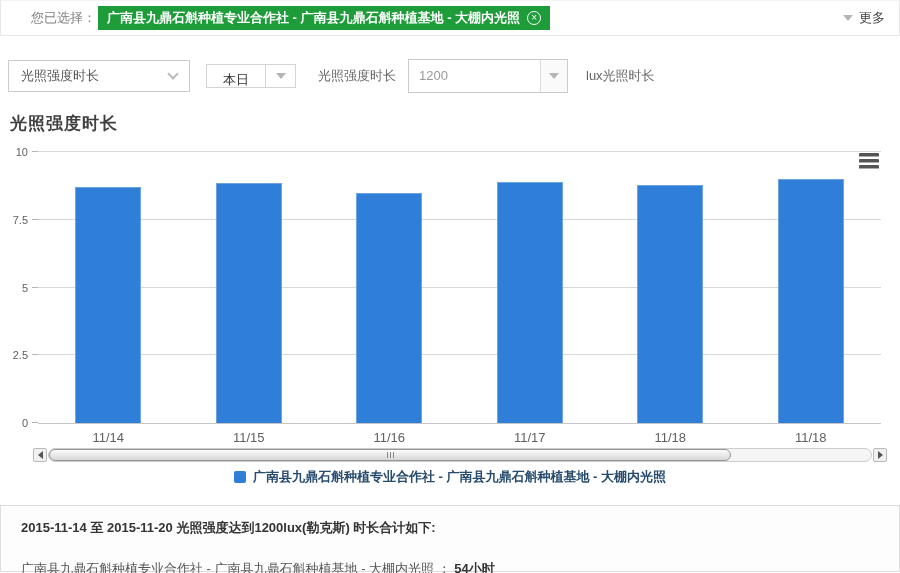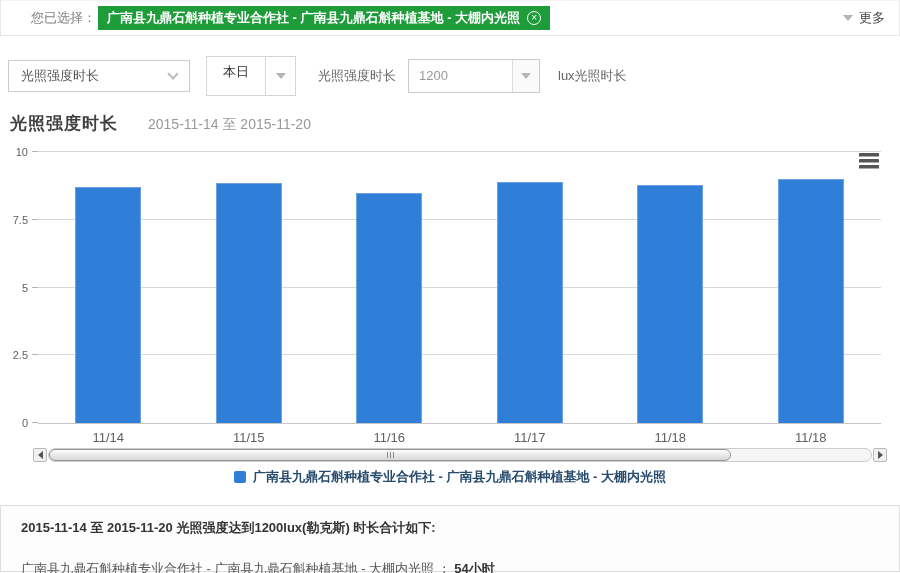--- a/index.html
+++ b/index.html
@@ -33,31 +33,31 @@
   }
 
   
   .filter-row { position:absolute; top:58px; left:8px; right:8px; height:36px; display:flex; align-items:center; }
   .select-box {
     width:182px; height:32px; border:1px solid #ccc; background:#fff;
     display:flex; align-items:center; justify-content:space-between;
     padding:0 12px; font-size:13px; color:#555; cursor:pointer;
   }
   .chev { width:8px; height:8px; border-right:2px solid #bbb; border-bottom:2px solid #bbb; transform:rotate(45deg); margin-top:-4px; }
-  .btn-group { display:flex; margin-left:16px; height:40px; border:1px solid #d5d5d5; background:#fff; }
+  .btn-group { display:flex; margin-left:16px; height:24px; border:1px solid #d5d5d5; background:#fff; }
   .seg {
     padding:0 16px; line-height:30px; font-size:13px; color:#333;
     border-left:1px solid #d5d5d5; cursor:pointer; white-space:nowrap;
   }
   .seg:first-child { border-left:none; }
   .seg.active { background:#1f9c3a; color:#fff; border-color:#1f9c3a; margin:-1px 0; line-height:32px; height:32px; }
   .seg-arrow { width:30px; display:flex; align-items:center; justify-content:center; border-left:1px solid #d5d5d5; cursor:pointer; }
   .tri-down { width:0; height:0; border-left:5px solid transparent; border-right:5px solid transparent; border-top:6px solid #b5b5b5; }
   .threshold-label { margin-left:22px; font-size:13px; color:#666; white-space:nowrap; }
-  .combo { margin-left:12px; width:132px; height:34px; border:1px solid #ccc; display:flex; background:#fff; }
+  .combo { margin-left:12px; width:160px; height:34px; border:1px solid #ccc; display:flex; background:#fff; }
   .combo-value { flex:1; padding:0 10px; line-height:32px; font-size:13px; color:#999; }
   .combo-arrow { width:27px; border-left:1px solid #ddd; background:#fafafa; display:flex; align-items:center; justify-content:center; cursor:pointer; }
   .suffix { margin-left:18px; font-size:13px; color:#666; white-space:nowrap;text-align:center; }
 
   
   .chart-header { position:absolute; top:112px; left:10px; display:flex; align-items:baseline; }
   .chart-title { font-size:17px; font-weight:bold; color:#404040; letter-spacing:1px; }
   .chart-dates { margin-left:30px; font-size:14px; color:#999; }
 
   
@@ -127,21 +127,20 @@
     <span class="combo-value">1200</span>
     <span class="combo-arrow">
         <span class="tri-down"></span>
       </span>
   </div>
   <span class="suffix">lux光照时长</span>
 </div>
 
 <div class="chart-header">
   <span class="chart-title">光照强度时长</span>
-  <span class="chart-dates">2015-11-14 至 2015-11-20</span>
 </div>
 
 <div class="plot" id="plot">
     <div class="tick" style="bottom: 0%;"></div>
     <div class="ylab" style="bottom: 0%;">0</div>
     <div class="gridline" style="bottom: 25%;"></div>
     <div class="tick" style="bottom: 25%;"></div>
     <div class="ylab" style="bottom: 25%;">2.5</div>
     <div class="gridline" style="bottom: 50%;"></div>
     <div class="tick" style="bottom: 50%;"></div>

---

◆ What you have to do
Write out the whole listing exactly as it appears, and omit the pictures.

◆ Written answer
--- a/index.html
+++ b/index.html
@@ -33,31 +33,31 @@
   }
 
   
   .filter-row { position:absolute; top:58px; left:8px; right:8px; height:36px; display:flex; align-items:center; }
   .select-box {
     width:182px; height:32px; border:1px solid #ccc; background:#fff;
     display:flex; align-items:center; justify-content:space-between;
     padding:0 12px; font-size:13px; color:#555; cursor:pointer;
   }
   .chev { width:8px; height:8px; border-right:2px solid #bbb; border-bottom:2px solid #bbb; transform:rotate(45deg); margin-top:-4px; }
-  .btn-group { display:flex; margin-left:16px; height:40px; border:1px solid #d5d5d5; background:#fff; }
+  .btn-group { display:flex; margin-left:16px; height:24px; border:1px solid #d5d5d5; background:#fff; }
   .seg {
     padding:0 16px; line-height:30px; font-size:13px; color:#333;
     border-left:1px solid #d5d5d5; cursor:pointer; white-space:nowrap;
   }
   .seg:first-child { border-left:none; }
   .seg.active { background:#1f9c3a; color:#fff; border-color:#1f9c3a; margin:-1px 0; line-height:32px; height:32px; }
   .seg-arrow { width:30px; display:flex; align-items:center; justify-content:center; border-left:1px solid #d5d5d5; cursor:pointer; }
   .tri-down { width:0; height:0; border-left:5px solid transparent; border-right:5px solid transparent; border-top:6px solid #b5b5b5; }
   .threshold-label { margin-left:22px; font-size:13px; color:#666; white-space:nowrap; }
-  .combo { margin-left:12px; width:132px; height:34px; border:1px solid #ccc; display:flex; background:#fff; }
+  .combo { margin-left:12px; width:160px; height:34px; border:1px solid #ccc; display:flex; background:#fff; }
   .combo-value { flex:1; padding:0 10px; line-height:32px; font-size:13px; color:#999; }
   .combo-arrow { width:27px; border-left:1px solid #ddd; background:#fafafa; display:flex; align-items:center; justify-content:center; cursor:pointer; }
   .suffix { margin-left:18px; font-size:13px; color:#666; white-space:nowrap;text-align:center; }
 
   
   .chart-header { position:absolute; top:112px; left:10px; display:flex; align-items:baseline; }
   .chart-title { font-size:17px; font-weight:bold; color:#404040; letter-spacing:1px; }
   .chart-dates { margin-left:30px; font-size:14px; color:#999; }
 
   
@@ -127,21 +127,20 @@
     <span class="combo-value">1200</span>
     <span class="combo-arrow">
         <span class="tri-down"></span>
       </span>
   </div>
   <span class="suffix">lux光照时长</span>
 </div>
 
 <div class="chart-header">
   <span class="chart-title">光照强度时长</span>
-  <span class="chart-dates">2015-11-14 至 2015-11-20</span>
 </div>
 
 <div class="plot" id="plot">
     <div class="tick" style="bottom: 0%;"></div>
     <div class="ylab" style="bottom: 0%;">0</div>
     <div class="gridline" style="bottom: 25%;"></div>
     <div class="tick" style="bottom: 25%;"></div>
     <div class="ylab" style="bottom: 25%;">2.5</div>
     <div class="gridline" style="bottom: 50%;"></div>
     <div class="tick" style="bottom: 50%;"></div>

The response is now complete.